Work instruction:
Your answer is the lines below, exactly, from the one that contains "(761, 315) none" through the one that contains "(272, 338) none", both included.

Excerpts from a dataset
★ ★ ★ ★

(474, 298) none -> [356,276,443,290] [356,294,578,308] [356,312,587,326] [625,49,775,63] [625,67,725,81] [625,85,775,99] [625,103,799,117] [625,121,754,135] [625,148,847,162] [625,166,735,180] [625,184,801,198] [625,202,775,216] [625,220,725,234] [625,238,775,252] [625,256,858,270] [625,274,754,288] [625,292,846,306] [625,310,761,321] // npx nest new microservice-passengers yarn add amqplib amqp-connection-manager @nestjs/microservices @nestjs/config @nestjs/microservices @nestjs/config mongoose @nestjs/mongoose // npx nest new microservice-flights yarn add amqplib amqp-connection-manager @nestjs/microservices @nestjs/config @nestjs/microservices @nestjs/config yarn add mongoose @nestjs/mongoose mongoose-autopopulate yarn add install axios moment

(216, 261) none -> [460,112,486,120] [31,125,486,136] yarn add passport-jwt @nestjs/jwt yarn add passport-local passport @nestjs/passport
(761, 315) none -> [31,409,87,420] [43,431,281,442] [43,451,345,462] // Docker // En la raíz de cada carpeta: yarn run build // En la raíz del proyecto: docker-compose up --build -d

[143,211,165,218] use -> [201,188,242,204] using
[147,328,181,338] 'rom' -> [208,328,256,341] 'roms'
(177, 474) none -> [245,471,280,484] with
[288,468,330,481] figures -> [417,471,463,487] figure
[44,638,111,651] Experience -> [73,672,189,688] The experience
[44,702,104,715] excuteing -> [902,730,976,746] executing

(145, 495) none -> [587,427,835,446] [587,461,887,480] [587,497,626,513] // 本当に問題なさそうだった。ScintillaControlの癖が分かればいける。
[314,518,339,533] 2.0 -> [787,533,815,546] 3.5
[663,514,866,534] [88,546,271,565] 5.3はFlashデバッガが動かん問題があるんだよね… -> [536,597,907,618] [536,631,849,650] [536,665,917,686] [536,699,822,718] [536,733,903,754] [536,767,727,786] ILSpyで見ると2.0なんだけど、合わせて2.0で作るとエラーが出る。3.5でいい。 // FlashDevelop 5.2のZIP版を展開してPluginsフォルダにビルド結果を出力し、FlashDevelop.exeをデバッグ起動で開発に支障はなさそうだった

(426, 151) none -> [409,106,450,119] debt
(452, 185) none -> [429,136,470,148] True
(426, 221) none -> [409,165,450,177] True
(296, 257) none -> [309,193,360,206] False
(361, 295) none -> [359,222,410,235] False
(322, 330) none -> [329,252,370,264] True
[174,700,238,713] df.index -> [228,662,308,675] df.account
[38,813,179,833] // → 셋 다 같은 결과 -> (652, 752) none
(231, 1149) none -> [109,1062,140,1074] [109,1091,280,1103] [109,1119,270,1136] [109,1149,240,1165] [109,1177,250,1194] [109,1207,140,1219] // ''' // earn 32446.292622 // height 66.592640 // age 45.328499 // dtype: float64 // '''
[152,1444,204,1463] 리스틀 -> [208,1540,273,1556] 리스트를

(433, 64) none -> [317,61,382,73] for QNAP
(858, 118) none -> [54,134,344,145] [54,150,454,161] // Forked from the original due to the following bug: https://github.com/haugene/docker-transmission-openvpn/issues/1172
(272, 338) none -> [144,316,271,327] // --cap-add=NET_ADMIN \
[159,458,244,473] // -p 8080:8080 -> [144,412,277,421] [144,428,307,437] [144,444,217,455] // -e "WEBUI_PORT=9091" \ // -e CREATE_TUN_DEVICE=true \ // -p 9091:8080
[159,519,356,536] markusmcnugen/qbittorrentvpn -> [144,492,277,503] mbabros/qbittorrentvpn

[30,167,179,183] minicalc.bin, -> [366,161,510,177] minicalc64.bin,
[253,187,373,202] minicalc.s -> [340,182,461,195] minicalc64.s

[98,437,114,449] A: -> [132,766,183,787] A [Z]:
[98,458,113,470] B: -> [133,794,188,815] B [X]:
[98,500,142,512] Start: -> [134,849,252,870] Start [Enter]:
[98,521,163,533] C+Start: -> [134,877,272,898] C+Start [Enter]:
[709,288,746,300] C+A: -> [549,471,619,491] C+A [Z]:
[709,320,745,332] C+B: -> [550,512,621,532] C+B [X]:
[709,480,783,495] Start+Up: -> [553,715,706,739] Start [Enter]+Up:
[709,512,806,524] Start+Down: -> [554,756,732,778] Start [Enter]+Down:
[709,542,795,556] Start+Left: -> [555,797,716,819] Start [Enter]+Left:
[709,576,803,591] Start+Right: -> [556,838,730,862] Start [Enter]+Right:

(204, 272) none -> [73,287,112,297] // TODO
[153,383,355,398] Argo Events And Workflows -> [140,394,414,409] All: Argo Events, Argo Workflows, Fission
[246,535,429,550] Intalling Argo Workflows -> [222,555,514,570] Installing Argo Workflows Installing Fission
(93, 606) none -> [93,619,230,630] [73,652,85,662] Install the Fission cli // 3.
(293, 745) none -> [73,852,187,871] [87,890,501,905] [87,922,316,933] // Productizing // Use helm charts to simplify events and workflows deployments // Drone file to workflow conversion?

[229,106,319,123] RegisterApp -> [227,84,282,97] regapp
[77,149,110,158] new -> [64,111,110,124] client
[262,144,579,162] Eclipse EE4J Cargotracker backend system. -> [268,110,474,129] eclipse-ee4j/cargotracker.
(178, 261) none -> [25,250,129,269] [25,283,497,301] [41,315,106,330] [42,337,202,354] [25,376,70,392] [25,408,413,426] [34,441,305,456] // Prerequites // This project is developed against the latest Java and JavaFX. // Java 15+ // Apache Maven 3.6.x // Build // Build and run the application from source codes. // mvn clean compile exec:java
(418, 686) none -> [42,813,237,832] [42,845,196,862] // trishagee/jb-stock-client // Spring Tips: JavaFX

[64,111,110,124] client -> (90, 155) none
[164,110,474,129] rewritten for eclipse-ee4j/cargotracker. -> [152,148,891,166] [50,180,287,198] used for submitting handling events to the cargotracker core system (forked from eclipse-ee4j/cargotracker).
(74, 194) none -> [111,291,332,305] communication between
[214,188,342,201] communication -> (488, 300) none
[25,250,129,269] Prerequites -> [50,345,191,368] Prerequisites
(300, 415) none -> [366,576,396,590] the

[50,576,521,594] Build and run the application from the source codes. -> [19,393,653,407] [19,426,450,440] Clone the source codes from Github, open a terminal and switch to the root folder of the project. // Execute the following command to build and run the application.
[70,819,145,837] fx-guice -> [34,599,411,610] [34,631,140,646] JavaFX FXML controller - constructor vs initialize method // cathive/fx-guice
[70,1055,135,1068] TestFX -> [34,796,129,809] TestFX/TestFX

★ ★ ★ ★

Task response:
(761, 315) none -> [31,409,87,420] [43,431,281,442] [43,451,345,462] // Docker // En la raíz de cada carpeta: yarn run build // En la raíz del proyecto: docker-compose up --build -d

[143,211,165,218] use -> [201,188,242,204] using
[147,328,181,338] 'rom' -> [208,328,256,341] 'roms'
(177, 474) none -> [245,471,280,484] with
[288,468,330,481] figures -> [417,471,463,487] figure
[44,638,111,651] Experience -> [73,672,189,688] The experience
[44,702,104,715] excuteing -> [902,730,976,746] executing

(145, 495) none -> [587,427,835,446] [587,461,887,480] [587,497,626,513] // 本当に問題なさそうだった。ScintillaControlの癖が分かればいける。
[314,518,339,533] 2.0 -> [787,533,815,546] 3.5
[663,514,866,534] [88,546,271,565] 5.3はFlashデバッガが動かん問題があるんだよね… -> [536,597,907,618] [536,631,849,650] [536,665,917,686] [536,699,822,718] [536,733,903,754] [536,767,727,786] ILSpyで見ると2.0なんだけど、合わせて2.0で作るとエラーが出る。3.5でいい。 // FlashDevelop 5.2のZIP版を展開してPluginsフォルダにビルド結果を出力し、FlashDevelop.exeをデバッグ起動で開発に支障はなさそうだった

(426, 151) none -> [409,106,450,119] debt
(452, 185) none -> [429,136,470,148] True
(426, 221) none -> [409,165,450,177] True
(296, 257) none -> [309,193,360,206] False
(361, 295) none -> [359,222,410,235] False
(322, 330) none -> [329,252,370,264] True
[174,700,238,713] df.index -> [228,662,308,675] df.account
[38,813,179,833] // → 셋 다 같은 결과 -> (652, 752) none
(231, 1149) none -> [109,1062,140,1074] [109,1091,280,1103] [109,1119,270,1136] [109,1149,240,1165] [109,1177,250,1194] [109,1207,140,1219] // ''' // earn 32446.292622 // height 66.592640 // age 45.328499 // dtype: float64 // '''
[152,1444,204,1463] 리스틀 -> [208,1540,273,1556] 리스트를

(433, 64) none -> [317,61,382,73] for QNAP
(858, 118) none -> [54,134,344,145] [54,150,454,161] // Forked from the original due to the following bug: https://github.com/haugene/docker-transmission-openvpn/issues/1172
(272, 338) none -> [144,316,271,327] // --cap-add=NET_ADMIN \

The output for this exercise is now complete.